PostPosted: Tue Sep 05, 2017 8:13 am
by andalman
I'm using OME recently added support of .oir files -- thank you so much for adding support.

When a .oir file reachs a size larger than 1Gb, Olympus automatically begins splitting the file into sub-files, i.e. 'datafile.oir' will contain time points 0 through 399, then datafile_00001 will contain time points 400 through 799, etc...).

It would be great if Bioformats automatically detected these sub-files and treated them as representing one large data set, but in the meantime, I'm trying to work around this by simply opening each of the sub-files individually.

The problem is I'm having trouble reading the sub-files successfully. I'm working through python and I'd ideally like to use the very nice PIMS package BioformatsReader. The reader has no problem reading primary .oir data files, but when it attempts to open a sub-file I always get an exception. The exception occurs when setId is called on the ChannelSeparator reader. For some reason, this causes an out-of-memory exception no matter how large the heap.

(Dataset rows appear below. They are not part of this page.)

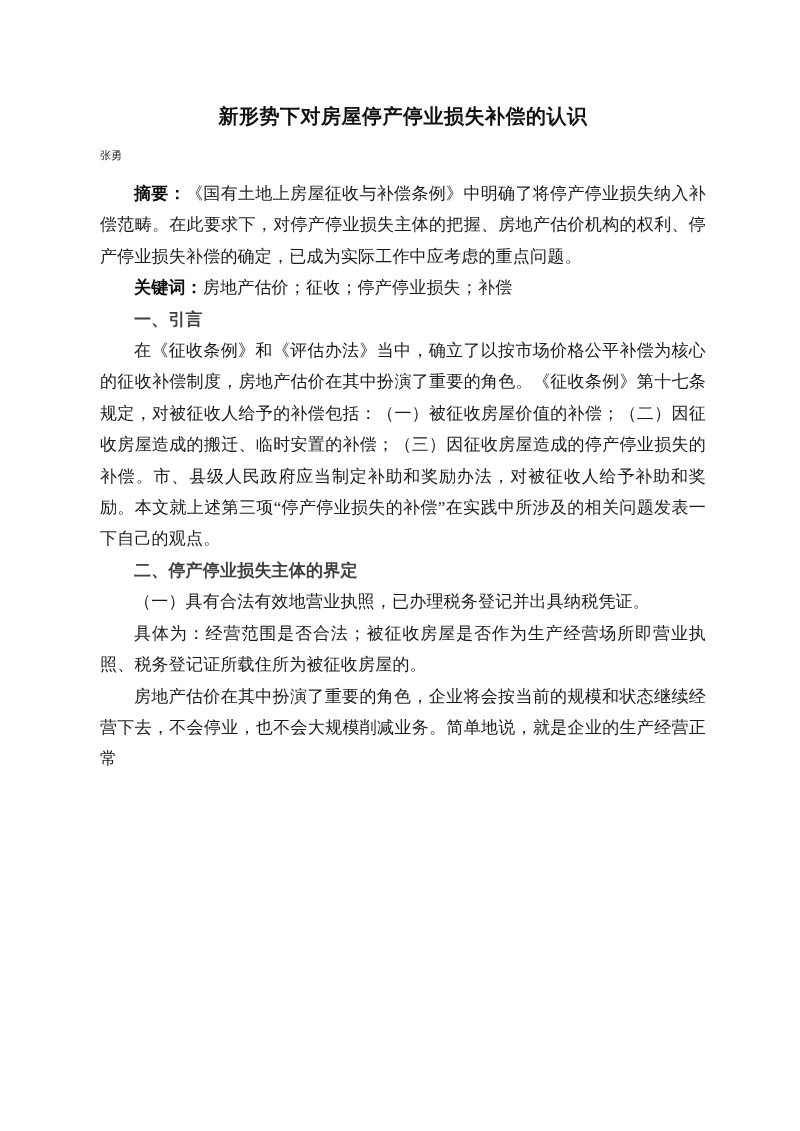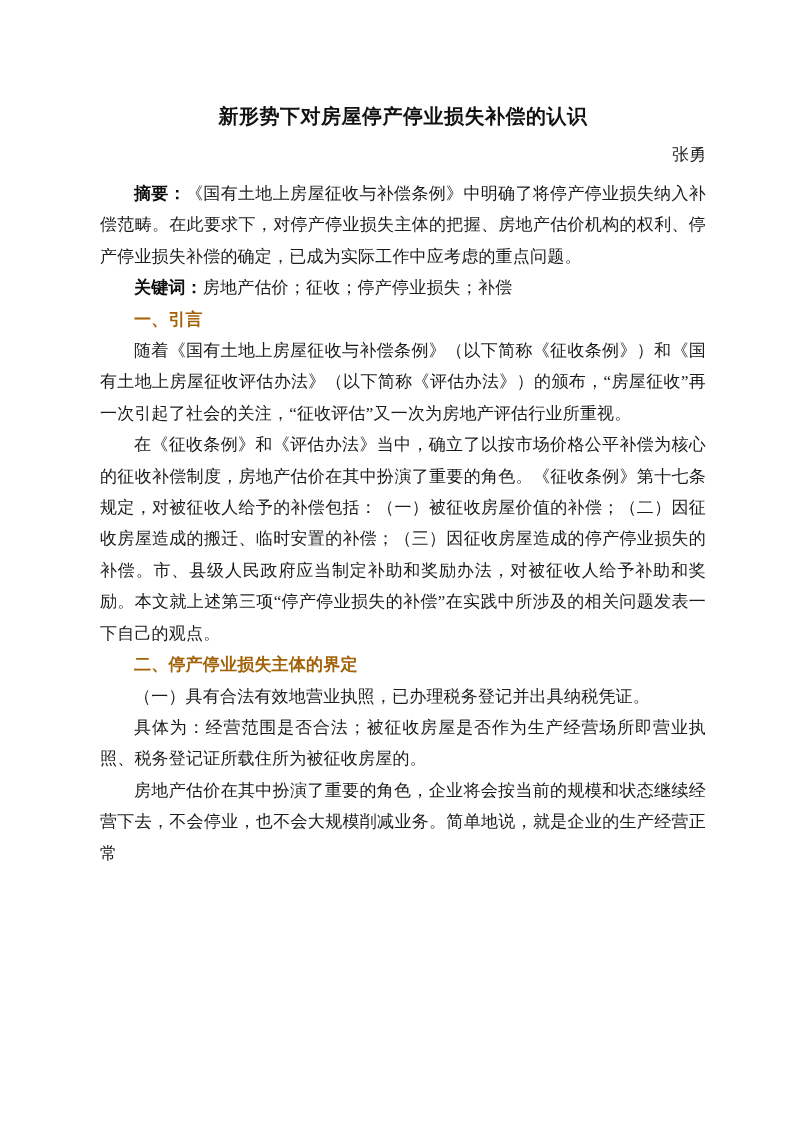--- a/index.html
+++ b/index.html
@@ -34,8 +34,8 @@
   }
   .doc-author {
     margin: 12px 0 0 0;
-    text-align: right;
-    font-size: 17px;
+    text-align: left;
+    font-size: 11px;
     font-weight: normal;
     line-height: 26px;
     color: #222222;

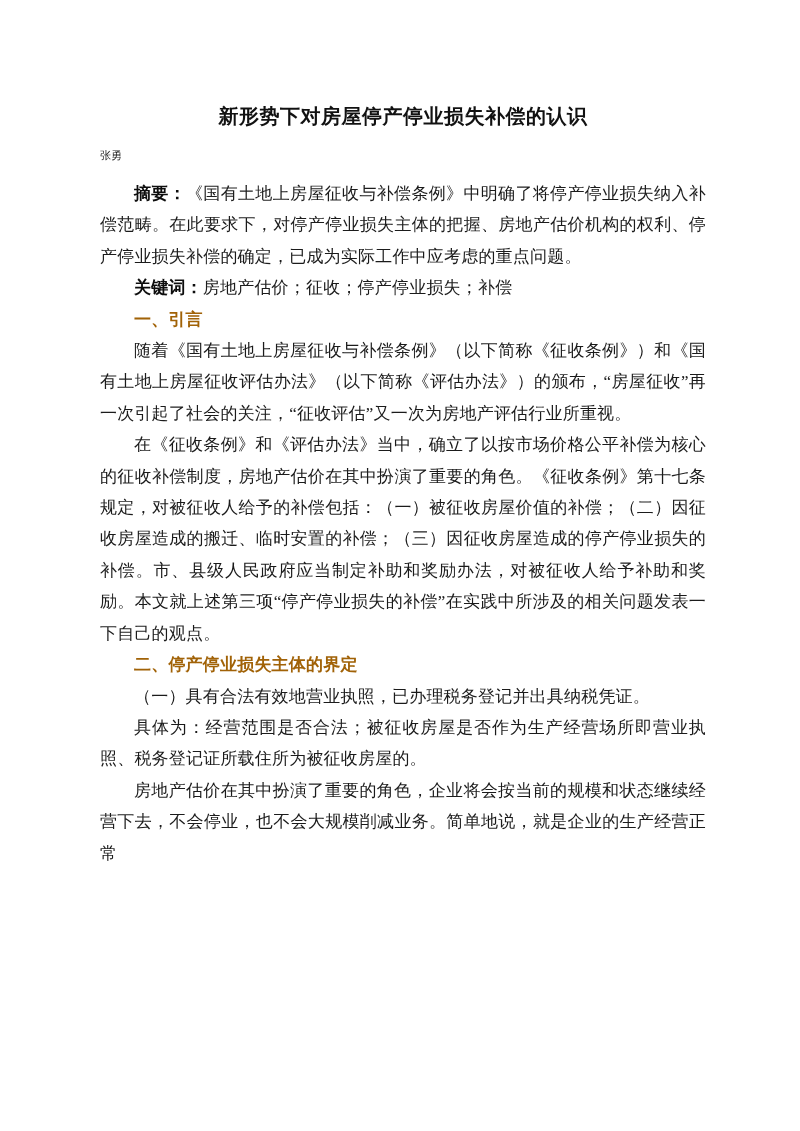--- a/index.html
+++ b/index.html
@@ -66,7 +66,7 @@
     font-weight: bold;
     font-family: "Liberation Sans", "DejaVu Sans", sans-serif;
     line-height: 31.4px;
-    color: #a16207;
+    color: #404040;
   }
 </style>
 </head>

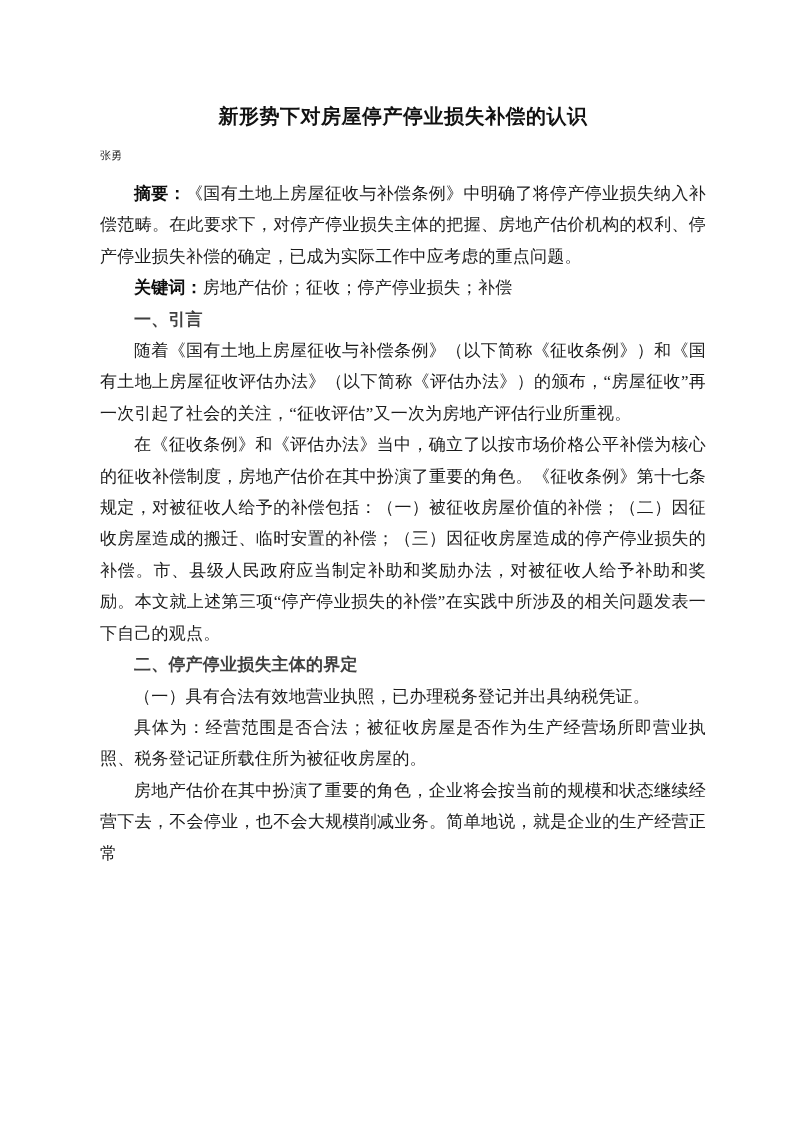--- a/index.html
+++ b/index.html
@@ -87,7 +87,6 @@
 
       <h2 class="section-heading">一、引言</h2>
 
-      <p>随着《国有土地上房屋征收与补偿条例》（以下简称《征收条例》）和《国有土地上房屋征收评估办法》（以下简称《评估办法》）的颁布，“房屋征收”再一次引起了社会的关注，“征收评估”又一次为房地产评估行业所重视。</p>
 
       <p>在《征收条例》和《评估办法》当中，确立了以按市场价格公平补偿为核心的征收补偿制度，房地产估价在其中扮演了重要的角色。《征收条例》第十七条规定，对被征收人给予的补偿包括：（一）被征收房屋价值的补偿；（二）因征收房屋造成的搬迁、临时安置的补偿；（三）因征收房屋造成的停产停业损失的补偿。市、县级人民政府应当制定补助和奖励办法，对被征收人给予补助和奖励。本文就上述第三项“停产停业损失的补偿”在实践中所涉及的相关问题发表一下自己的观点。</p>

If I attempt to use the python-bioformats package instead of pims, I can successfully read both primary datafiles and sub-files. But in this case, the returned data is floating point (instead of int16), and I'm not sure how to appropriate scale the data.

Any thoughts on:
1) why the reader PIMS is using is crashing, or
2) why python-bioformats returns floating point data, and how to determine the appropiate way to rescale the data?

As an separate aside, both python-bioformats and Bioformats command line toolkit often throw the following exception when working with .oir files:
[Fatal Error] :1:35: Character reference "&#0" is an invalid XML character.

Thanks,
Aaron

Re: Olympus .oir subfiles

PostPosted: Tue Sep 05, 2017 2:40 pm
by sbesson
Hi Aaaron

When a .oir file reachs a size larger than 1Gb, Olympus automatically begins splitting the file into sub-files, i.e. 'datafile.oir' will contain time points 0 through 399, then datafile_00001 will contain time points 400 through 799, etc...).

It would be great if Bioformats automatically detected these sub-files and treated them as representing one large data set, but in the meantime, I'm trying to work around this by simply opening each of the sub-files individually.


Interestingly, we have no example of such filesets in our data repository including the Olympus OIR samples we used to add support to the format a few months ago.

Do you have any representative files below 2GB that you would be able to share with us by uploading them at http://qa.openmicroscopy.org.uk/qa/upload/?

The problem is I'm having trouble reading the sub-files successfully. I'm working through python and I'd ideally like to use the very nice PIMS package BioformatsReader. The reader has no problem reading primary .oir data files, but when it attempts to open a sub-file I always get an exception. The exception occurs when setId is called on the ChannelSeparator reader. For some reason, this causes an out-of-memory exception no matter how large the heap.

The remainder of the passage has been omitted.